Affermazione sulla quale soprassiedo, ma che ha un fondo di verità…
– In Bangladesh c’è una crisi politica pazzesca, violenza, privazione della libertà, oppressione… Ma stai serena: nel 2019 sono sbarcati meno di 600 bangladeshiani, segno evidente che le loro dinamiche migratorie non seguono il percorso che hai in testa tu. Se avessi letto i dati sugli sbarchi diffusi dal Ministero dell’Interno, lo sapresti…
– Tu li hai letti?
– Certo che li ho letti e ti assicuro che sono un po’ pochi, per parlare di invasione… considerando, poi, che oltre la metà sono stati redistribuiti tra i Paesi europei.
– E tu ti fidi dei dati? Io lo so come vanno le cose, basta guardarsi intorno: le strade sono piene di immigrati, li trovi fuori dai supermercati, a fare i parcheggiatori abusivi e…
– … a chiedere consulenze su come non pagare le tasse agli avvocati che secondo me non sanno nemmeno qual è la capitale del Bangladesh…
– C’è bisogno di conoscere la capitale del Bangladesh, per accorgersi di essere invasi e di rischiare di perdere l’identità nazionale? Siamo in pericolo, lo capisci o no?

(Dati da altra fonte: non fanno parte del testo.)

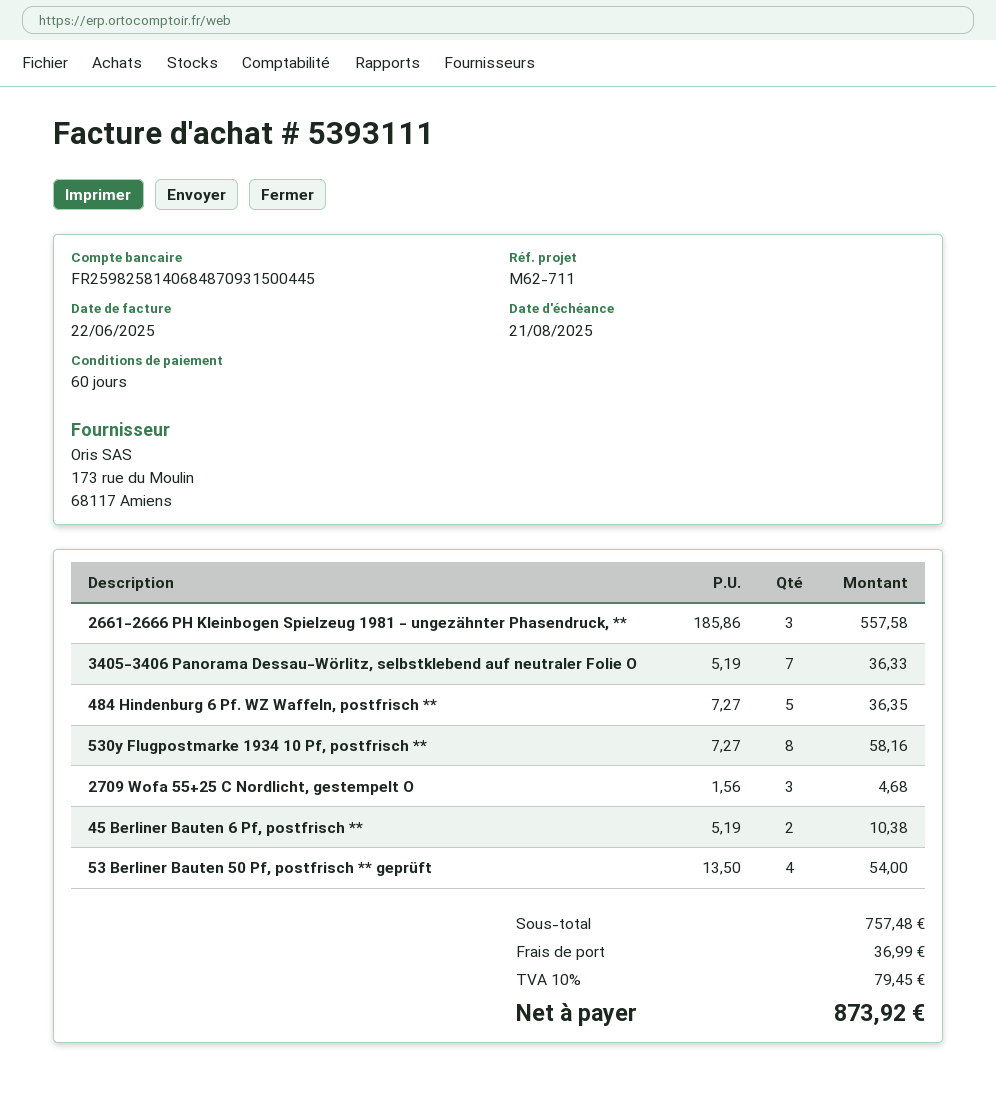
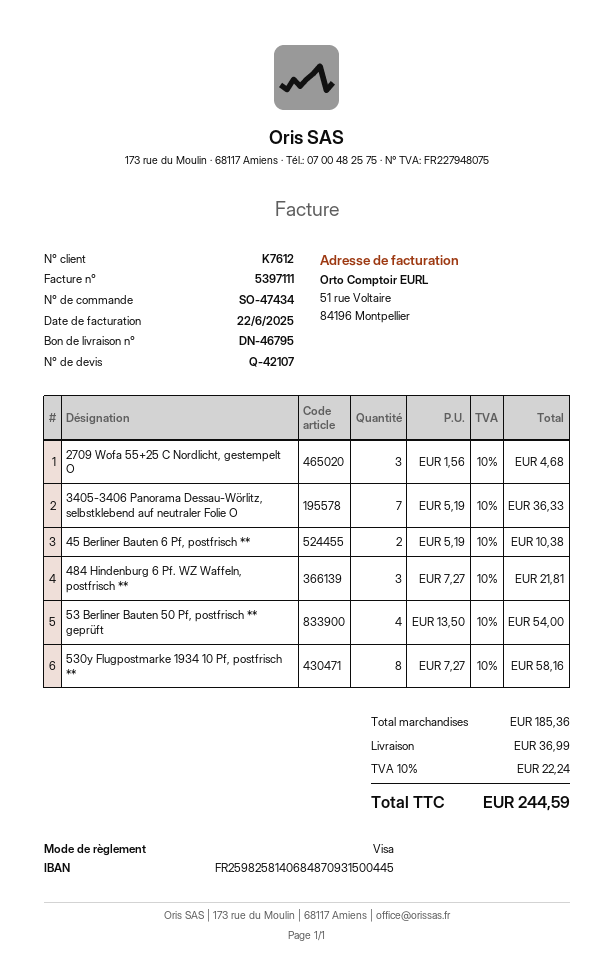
invoice number: 5393111 -> 5397111
2661-2666 PH Kleinbogen Spielzeug 1981 - ungezähnter Phasendruck, **: 3 x 185.86 = 557.58 -> none
484 Hindenburg 6 Pf. WZ Waffeln, postfrisch **: 5 x 7.27 = 36.35 -> 3 x 7.27 = 21.81
subtotal: 757.48 -> 185.36
tax: 10% = 79.45 -> 10% = 22.24
total: 873.92 -> 244.59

– Sì, in effetti la famiglia di egiziani che abita al quinto piano è pericolosissima, lui è un pizzaiolo… Che vuoi, gli italiani la pizza non la vogliono più fare e Abdul riesce perfino a fare il bordo alto e croccante senza imbottirlo di tritolo. E il fioraio pakistano all’angolo, che passa le notti sveglio a leggere libri o forse a studiare? Non so te, ma a me terrorizza: c’è da avere paura di chi legge. Per non parlare del gambiano che vende i calzini di spugna all’uscita del supermercato: minacciosissimo. Non immagini quanti attentati si facciano, nascondendo le mozzarelle di bufala nei calzini e facendole esplodere. Regolari, parliamo di immigrati “regolari”, che hanno lo stesso diritto di risiedere nel “tuo” paese quanto te, pensa un po’. Pagano le tasse, vivono serenamente, pregano chi vogliono pregare e possono usufruire dei servizi pubblici, fattene una ragione.
– Troppi, sono troppi.
– Sai quanti sono gli stranieri “regolari” iscritti all’anagrafe?

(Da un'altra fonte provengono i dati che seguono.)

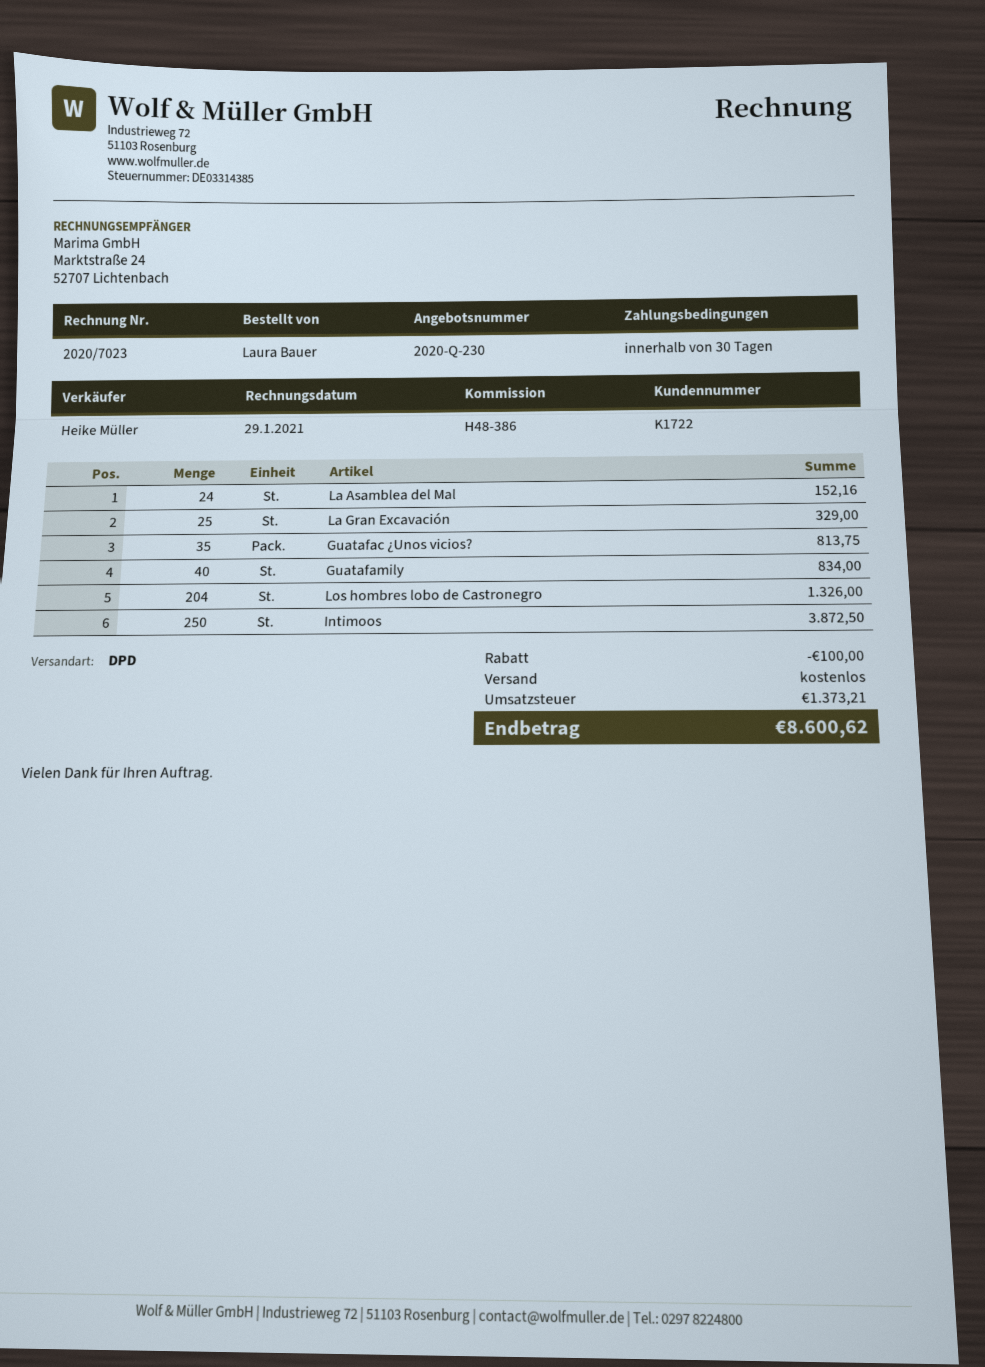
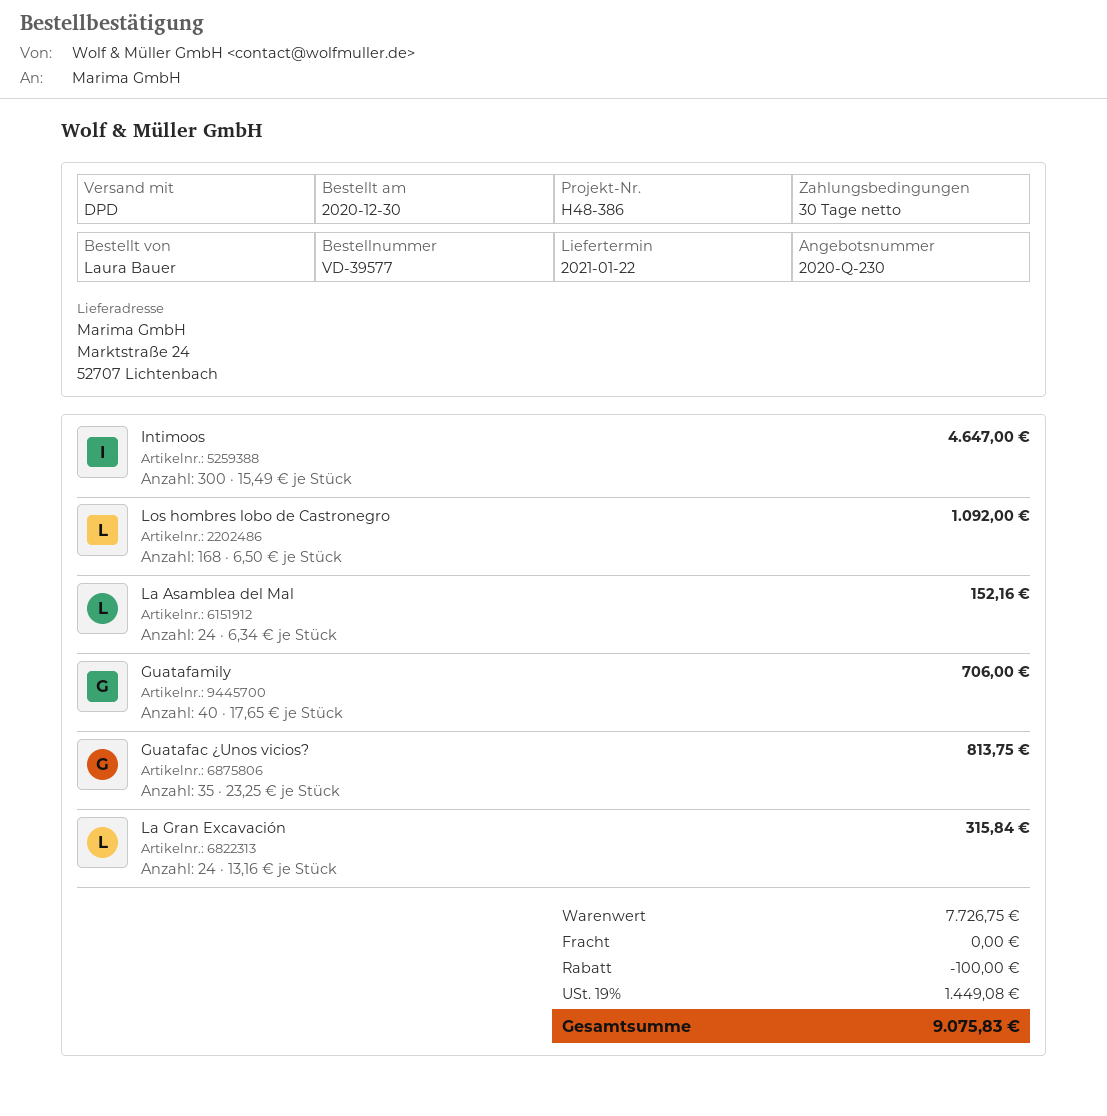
La Gran Excavación: 25 for 329.00 -> 24 for 315.84
Guatafamily: 40 for 834.00 -> 40 for 706.00
Los hombres lobo de Castronegro: 204 for 1326.00 -> 168 for 1092.00
Intimoos: 250 for 3872.50 -> 300 for 4647.00
tax: 1373.21 -> 1449.08
total: 8600.62 -> 9075.83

– Qualsiasi numero tu dica, è sempre troppo .
– Il tuo troppo equivale a cinque milioni? Allora hai ragione, peccato che quei cinque milioni, rispetto ai cinquantacinque milioni di italiani, si traduca nel dieci percento della popolazione. Un po’ poco per avere paura e parlare di invasione…
– Cinque milioni sono un’enormità…
– E gli italiani che emigrano all’estero? Sai quanti sono? Sorpresa! Sono poco più di cinque milioni. Eppure nessun paese grida all’invasione di italiani…

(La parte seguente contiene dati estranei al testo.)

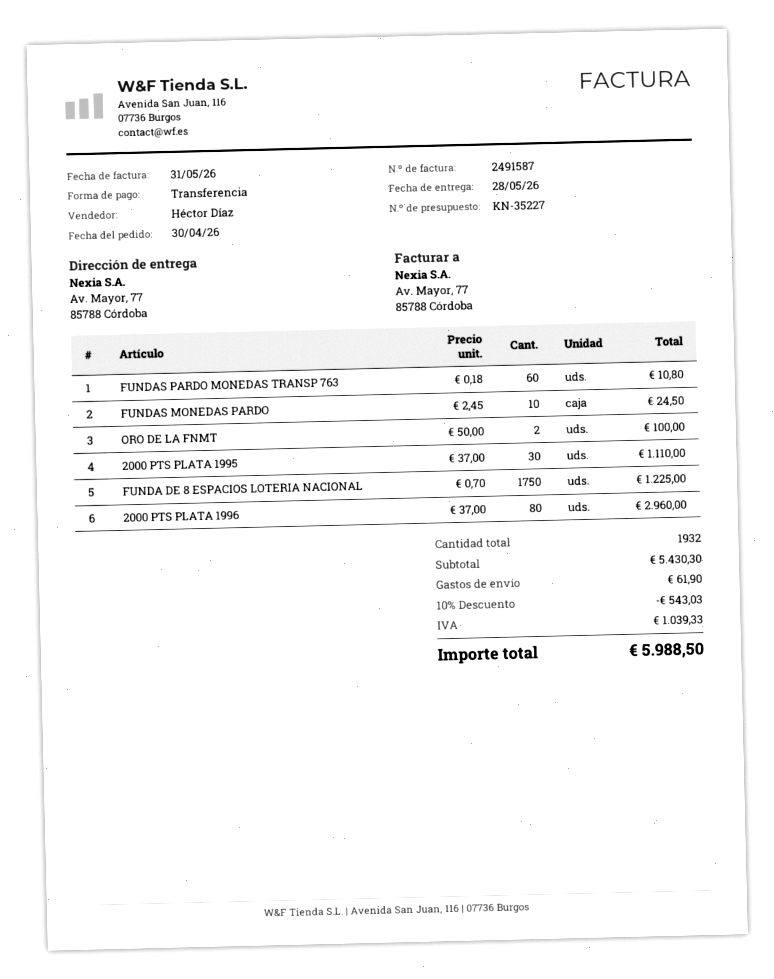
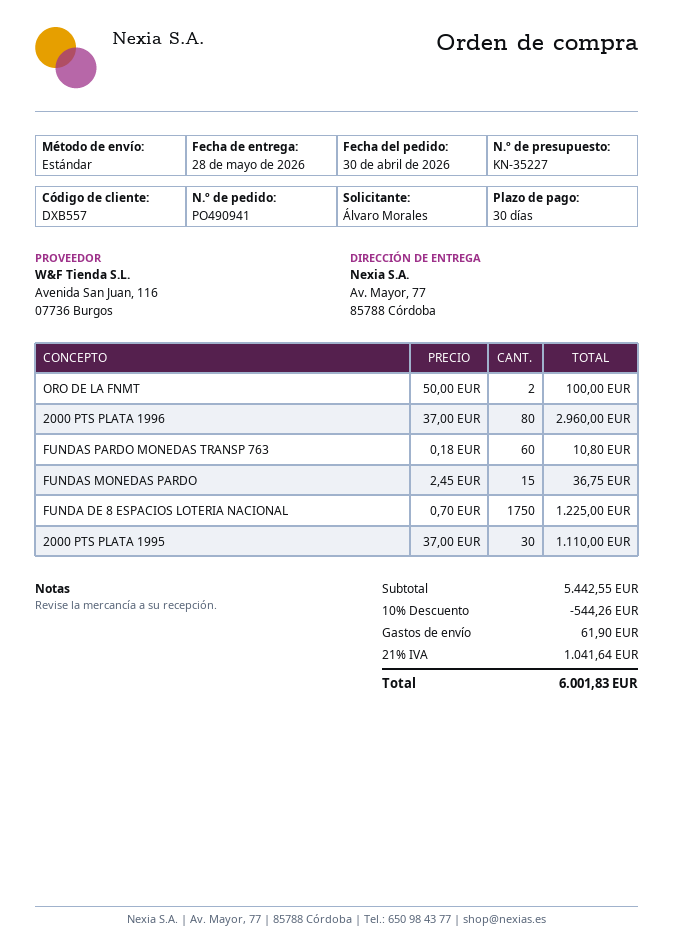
FUNDAS MONEDAS PARDO: 10 x 2.45 = 24.50 -> 15 x 2.45 = 36.75
subtotal: 5430.30 -> 5442.55
discount: 10% = 543.03 -> 10% = 544.26
tax: 1039.33 -> 1041.64
total: 5988.50 -> 6001.83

– Quei dati che dici tu ti fanno vedere cose che non esistono: chissà da dove vengono fuori…
– Dagli archivi e dalle indagini.
– Capirai… tutte fonti discutibili… taroccate e taroccabili…
– Discutibili? Taroccate? Suppongo che tu abbia fatto attente ricerche, per affermare una cosa simile. Da quando sei un’esperta di statistiche? Mi sono persa qualcosa? Forse sono state le letture dei sondaggi di Chi e Gente ad aver contribuito alla tua formazione? Se i dati anagrafici ti sembrano falsi e taroccabili, figurati quanto possa essere vera la tua percezione personale. Nel tuo caso, quale sarebbe la fonte? Il campione di clienti che si rivolgono a te? È interessante questa teoria: se funzionasse, significherebbe che per un ortopedico tutta la popolazione ha problemi articolari, per un cardiologo hanno tutti problemi al cuore, per un penalista sono tutti assassini e per una mignotta tutti gli uomini sono puttanieri.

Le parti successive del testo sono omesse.